A antropóloga Nádia Farage, da Unicamp, que trabalhou em Roraima, afirma que o argumento de soberania nacional invocado pelos militares para impedir a demarcação contínua da Raposa é "inconsistente". Afinal, diz, foram os índios os responsáveis pela incorporação daquela região ao Brasil em 1904, após um litígio com a Guiana Inglesa pela definição da fronteira. "O domínio colonial português se fez valer por meio dos aldeamentos indígenas", afirmou. Em sua tese de mestrado, publicada na forma do livro "As Muralhas dos Sertões", de 1991, Farage argumenta que os índios de Roraima foram um instrumento diplomático do Brasil -as "muralhas dos sertões", nas palavras de Joaquim Nabuco.

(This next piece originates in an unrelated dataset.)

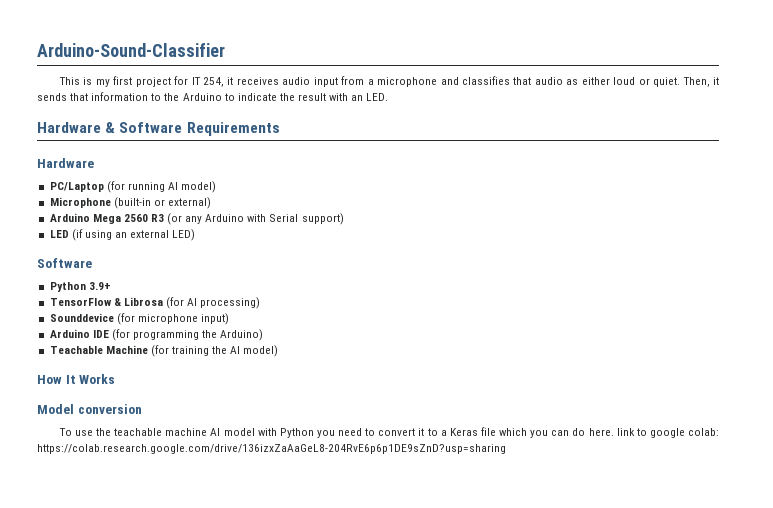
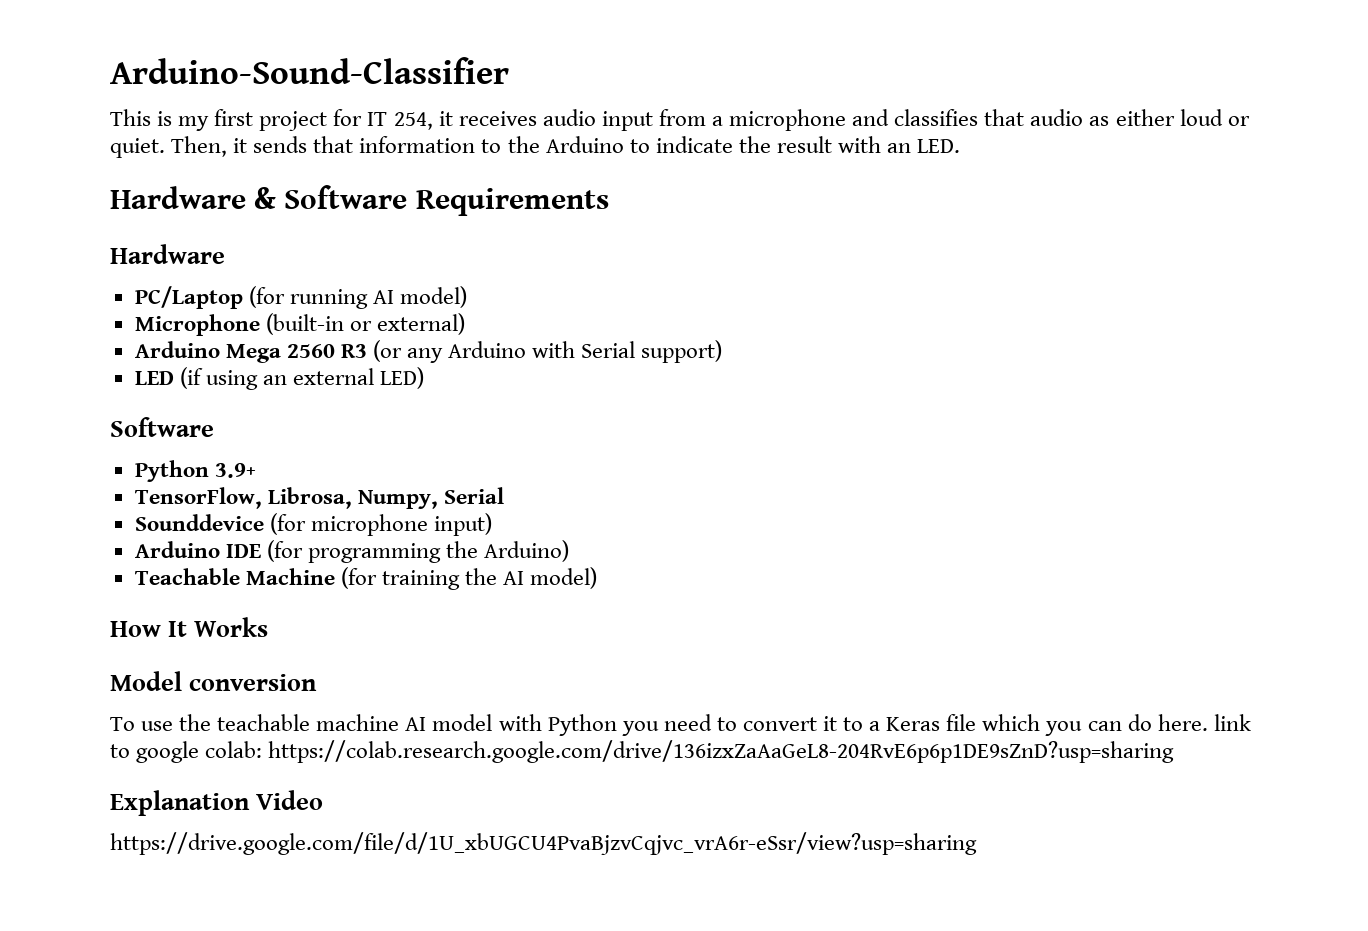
- TensorFlow & Librosa (for AI processing)
+ TensorFlow, Librosa, Numpy, Serial
+ Explanation Video
+ https://drive.google.com/file/d/1U_xbUGCU4PvaBjzvCqjvc_vrA6r-eSsr/view?usp=sharing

Farage cita o ex-ministro da Justiça Jarbas Passarinho para refutar a tese da ameaça à soberania. Ao ratificar a demarcação da terra ianomâmi, em 1992, sob protestos militares, Passarinho disse que a demarcação visa fixar a superfície e não obsta a proteção militar da fronteira (garantida pela Constituição). "O argumento de uma improvável ameaça à soberania nacional é apenas o espantalho que protege a roça de arroz", afirma.